Figure 12.4 describes network components (e.g., technical infrastructure, content, and types of services provided). Some of these databases not only give you resources, but provide you with a range of interactive services with current awareness. They can include a wide range of value-added services that make them more or less desirable if you are making decisions on what kind of databases to buy.

Extensiveness, for example, asks how much of a service is being provided--for instance, the number of Web page accesses per week, remote sessions, et cetera. An efficiency measure might be cost per session. We found in our research thus far that the cost per access to a session on one database compared to another database in the same area with the same basic content can vary considerably for the same kind of access. These are all criteria that we are beginning to use to judge the usefulness of these various databases.

There are different types of Web log files that are essential for assessing database use, but I don't want to spend a lot of time talking about log-file analysis. All the databases that are housed in a Web environment have log files.
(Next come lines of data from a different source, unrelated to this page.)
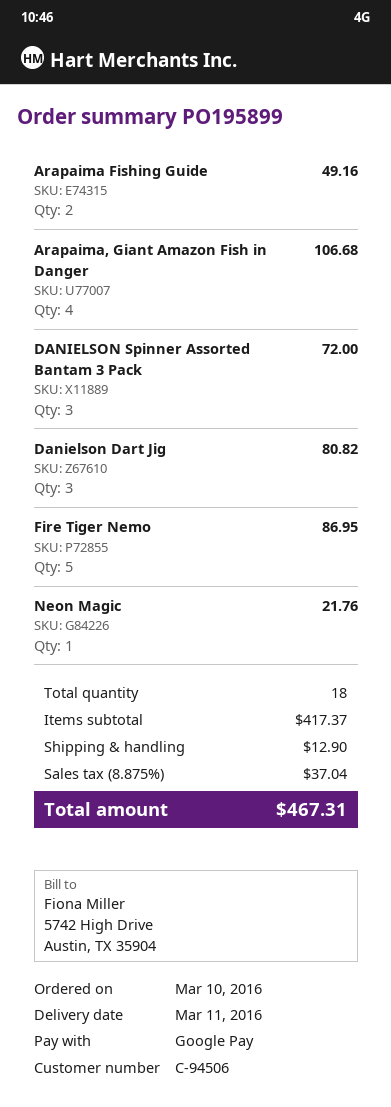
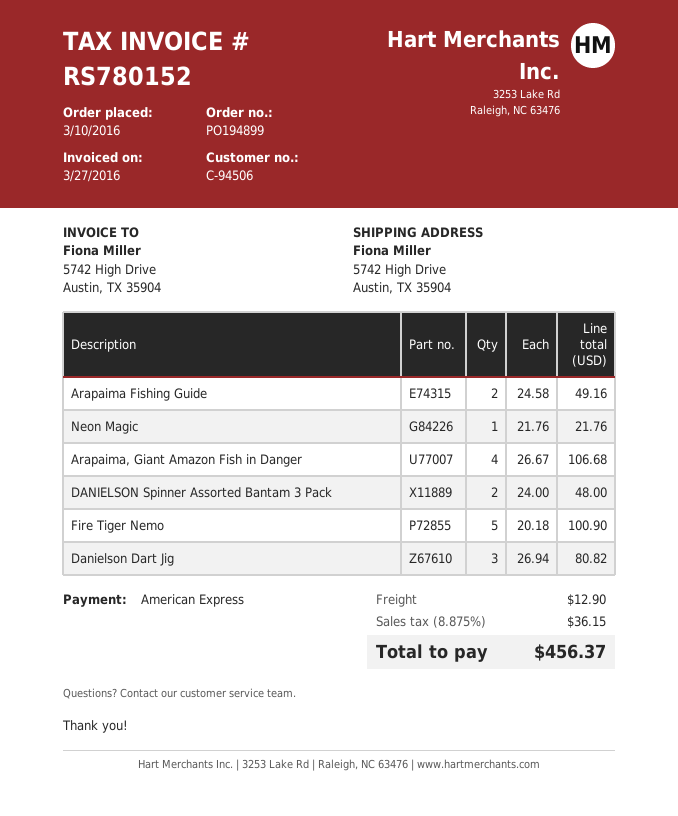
order number: PO195899 -> PO194899
payment method: Google Pay -> American Express
DANIELSON Spinner Assorted Bantam 3 Pack: 3 for 72.00 -> 2 for 48.00
Fire Tiger Nemo: 5 for 86.95 -> 5 for 100.90
tax: 8.875% = 37.04 -> 8.875% = 36.15
total: 467.31 -> 456.37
There are four standard text-based log files: access logs, agent logs, error logs, and referral logs. They provide a huge amount of data in terms of access: Internet Protocol (IP) addresses, who is getting on, and for how long. You may be aware of techniques called threading in which one can track the way in which a certain IP address gets on, which pages it goes to, how long it stays at each page. This is an excellent method to find out how your database is actually being used. We all know that there are problems with log files and getting statistics off these files. There are fire walls. There are proxy problems. There are caching problems. Nonetheless, log-file analysis is a powerful tool that we have only begun to employ in assessing the use of networked information services.
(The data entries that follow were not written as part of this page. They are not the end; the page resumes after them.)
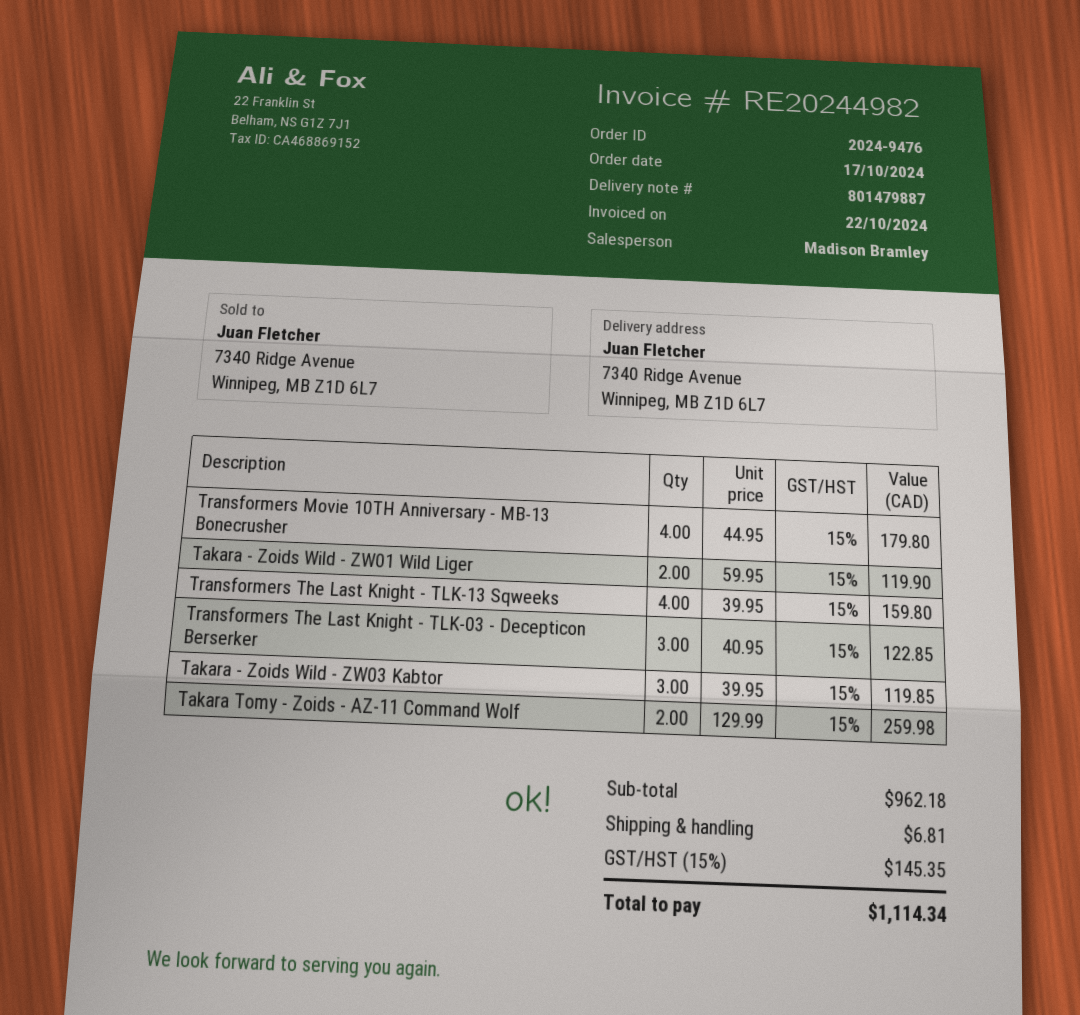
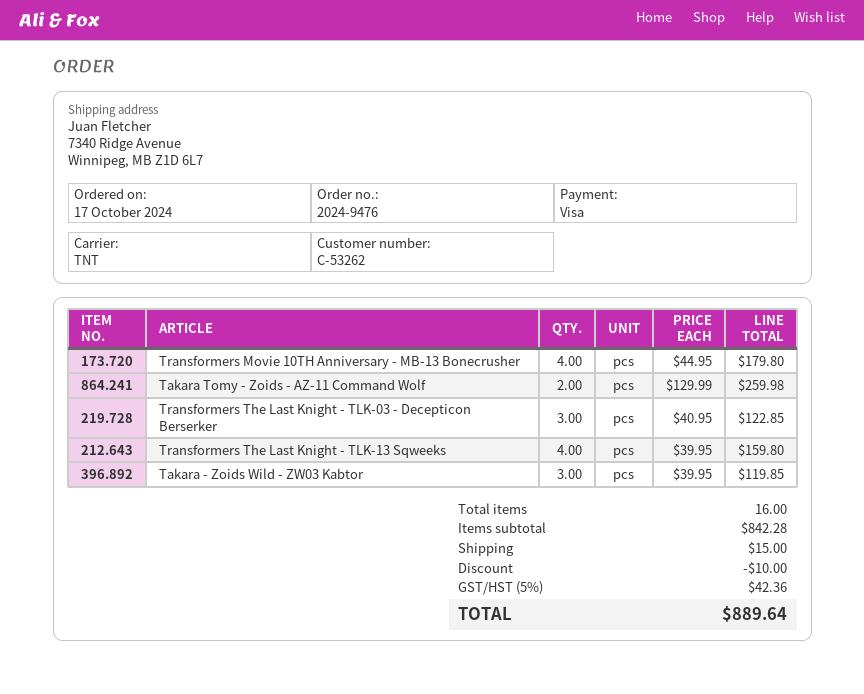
Takara - Zoids Wild - ZW01 Wild Liger: 2 x 59.95 = 119.90 -> none
subtotal: 962.18 -> 842.28
discount: none -> 10.00
shipping: 6.81 -> 15.00
tax: 15% = 145.35 -> 5% = 42.36
total: 1114.34 -> 889.64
There are also a number of Web statistics. These are the kinds of statistics that are being bandied about, such as number of sessions completed on individual databases and they produce these sessions by demographic characteristics, by IP address, by the length of the session, by the umber of turn-aways. Other statistics are full-text downloads, and some databases allow full-text e-mails or forwarding of files by type, by organization, by file size, by how many bytes these files are by titles of records browsed, and by a whole range of cost data that I won't get into. Basically, however, we are talking about things such as cost per session, cost per full-text download, cost of an on-site versus a remote session, and many more.

For those of us interested in assessing the quality, performance, impact, and use of these databases, we need to work with those of you who produce databases so that the potential of producing and using these data is realized. If you are interested in ensuring that your database is successful and does meet user needs, you should be as interested in these kind of data as, for instance, the library community is.

I want to point out that there is a group called the International Coalition of Library Consortia. Its Web site can be found at http://www.library.yale.edu/consortia/webstats.html, and it is worth a look. These are standards and guidelines that a group of folks have suggested for statistics gathering in databases. I certainly applaud this effort. However, there is a problem of getting people to agree on basic definitions and terminology, and while I say, "Congratulations that this has been done," it is now time to update and move ahead with additional measures, definitions, and data collection procedures.

I pulled off a couple of principles that they generated. One is called "comparative statistics." The information provider should provide comparative statistics to give consortia or users a context in which to analyze statistics at aggregate institutional levels. Another principle addresses access, delivery mechanisms, and report formats. It states that access to statistical reports should be provided via Web-based reporting systems. A number of database vendors allow you to go directly to their Web site where you can immediately see use statistics right then for your particular organization.

A project that we are completing currently is developing a national set of performance measures and statistics to describe information use in the network environment.² We just finished field-testing a range of statistics, some of which I have described to you. The findings suggest that there is limited agreement from database vendors about which statistics are going to be made available. There are differing definitions and terms to describe basic database activities--especially in the area of use and users.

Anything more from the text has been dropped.